The problem Patang solves
The idea is to translate physical modalities to textual and visual art. This could be used to model synesthesia, and have applications in the metaverse space.
We aim to publish a paper where we train the models powering the generation and collect data from various motions, such as Classical Dance, a kite's flight trajectory, an auto-rickshaw going through a city, a dog/cat's day-to-day movement.
Other ideas to explore:
- Pretend the vectors from the sensors are clip embeddings to Stable Diffusion rather than tokenize them with some LLM's tokenizer. This could potentially get rid of the weird, uncommon words in the tokenized text prompts because the embeddings would be more likely to correspond to more real world images
- Use the vectors from the sensors to construct a tensor that we use as a latent space. Then we run this "latent space" through Stable Diffusion's decoder to get an image
- Create a video of a walk through the latent spaces of our generations
Challenges we ran into
- Creating the representation of motion and ambient sensor data in a form that could be used to condition diffusion models was quite a challenge.

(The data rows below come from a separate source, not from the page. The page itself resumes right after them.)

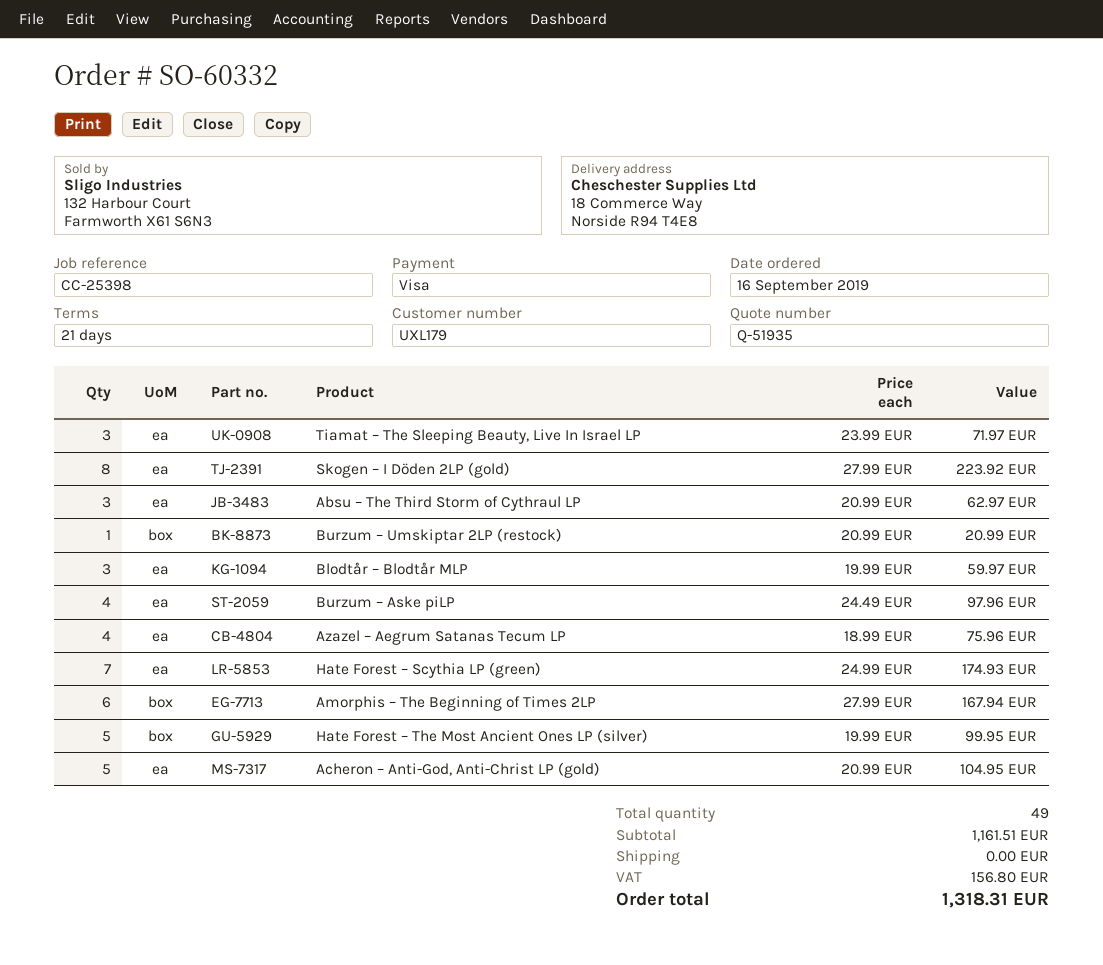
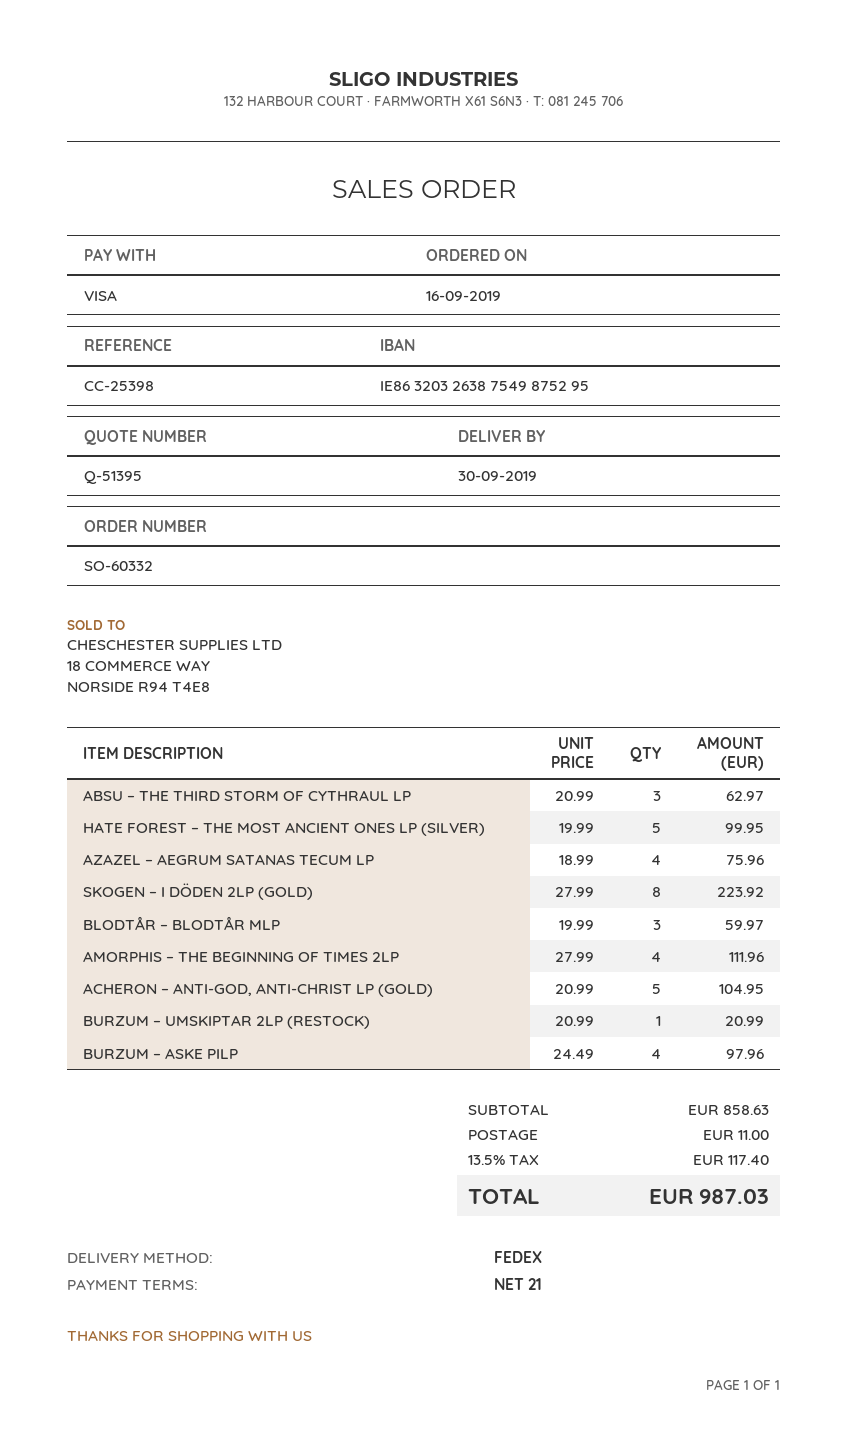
quote number: Q-51935 -> Q-51395
Tiamat – The Sleeping Beauty, Live In Israel LP: 3 x 23.99 = 71.97 -> none
Hate Forest – Scythia LP (green): 7 x 24.99 = 174.93 -> none
Amorphis – The Beginning of Times 2LP: 6 x 27.99 = 167.94 -> 4 x 27.99 = 111.96
subtotal: 1161.51 -> 858.63
shipping: 0.00 -> 11.00
tax: 156.80 -> 117.40
total: 1318.31 -> 987.03

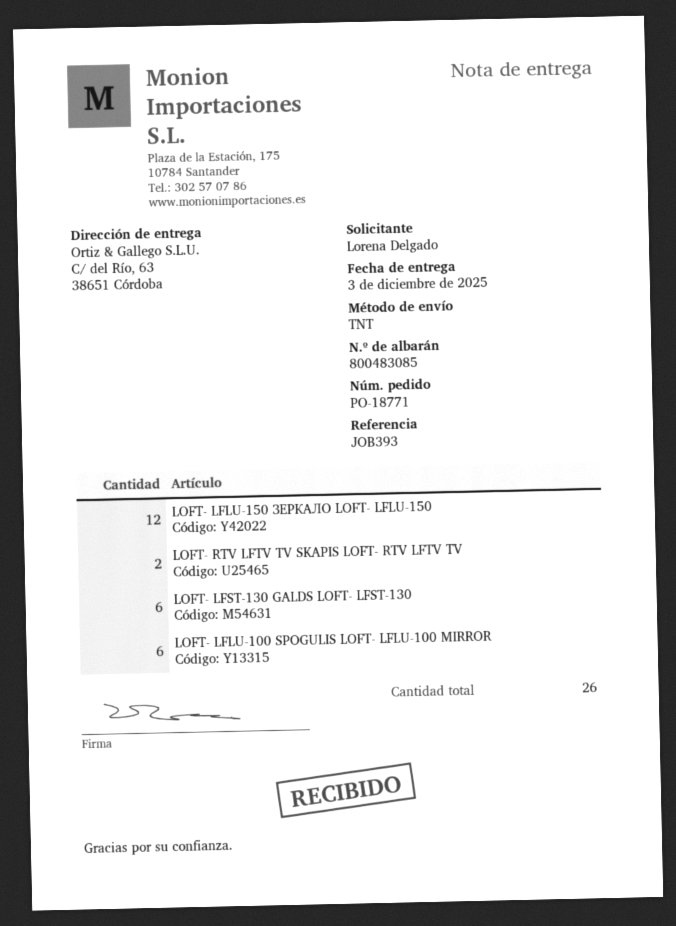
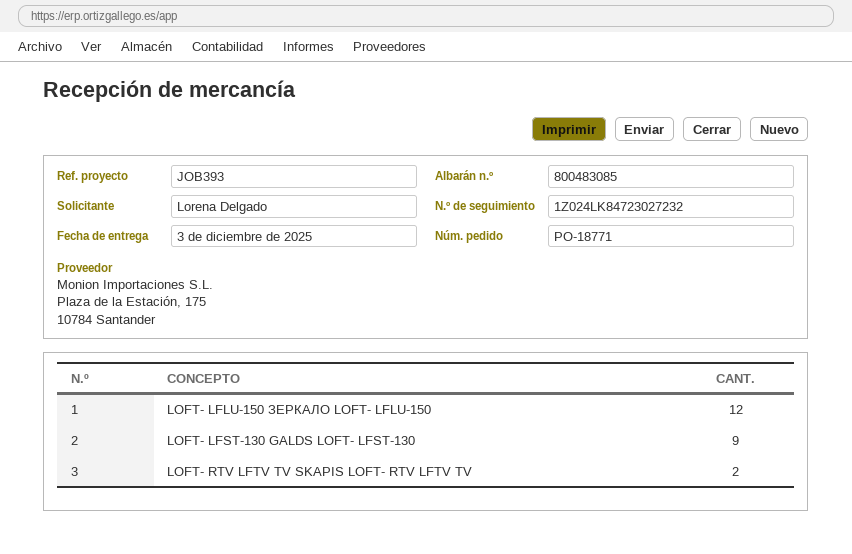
LOFT- LFST-130 GALDS LOFT- LFST-130: 6 -> 9
LOFT- LFLU-100 SPOGULIS LOFT- LFLU-100 MIRROR: 6 -> none

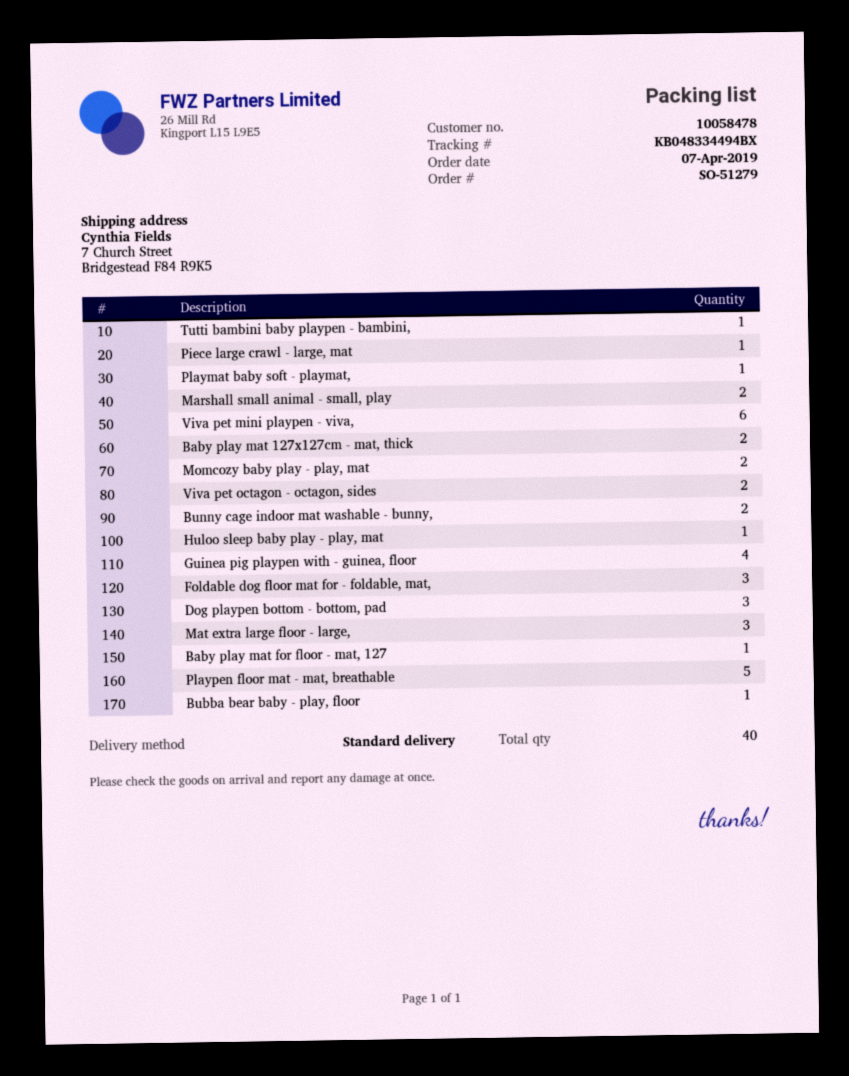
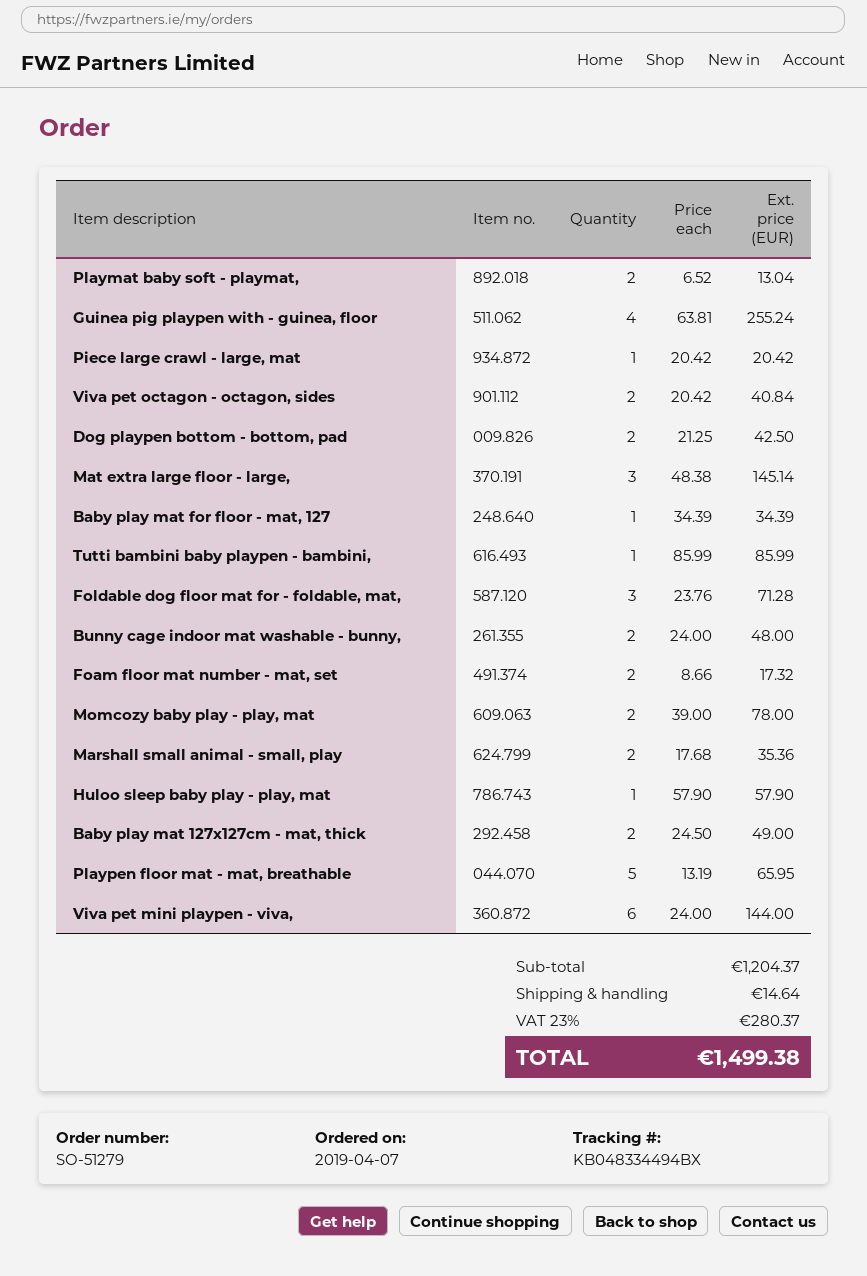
Playmat baby soft - playmat,: 1 -> 2
Dog playpen bottom - bottom, pad: 3 -> 2
Bubba bear baby - play, floor: 1 -> none
Foam floor mat number - mat, set: none -> 2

We got around it by using the sensor values as tensors with values that lie in the range of a Flan-T5 tokenizer. We pass this as input to the model and generate an output. This would give us a text output that could be passed to any text-to-X model.
However, this is quite limiting and we would benefit greatly from training our own tokenizers, and have more direct method to pass the output into visual models.
- We also had a challenge figuring out how to use motion to condition diffusion denoising.
Again, this can be solved by training a CLIP model to create embeddings from the motion, temperature, pulse rate, and atmospheric pressure channels.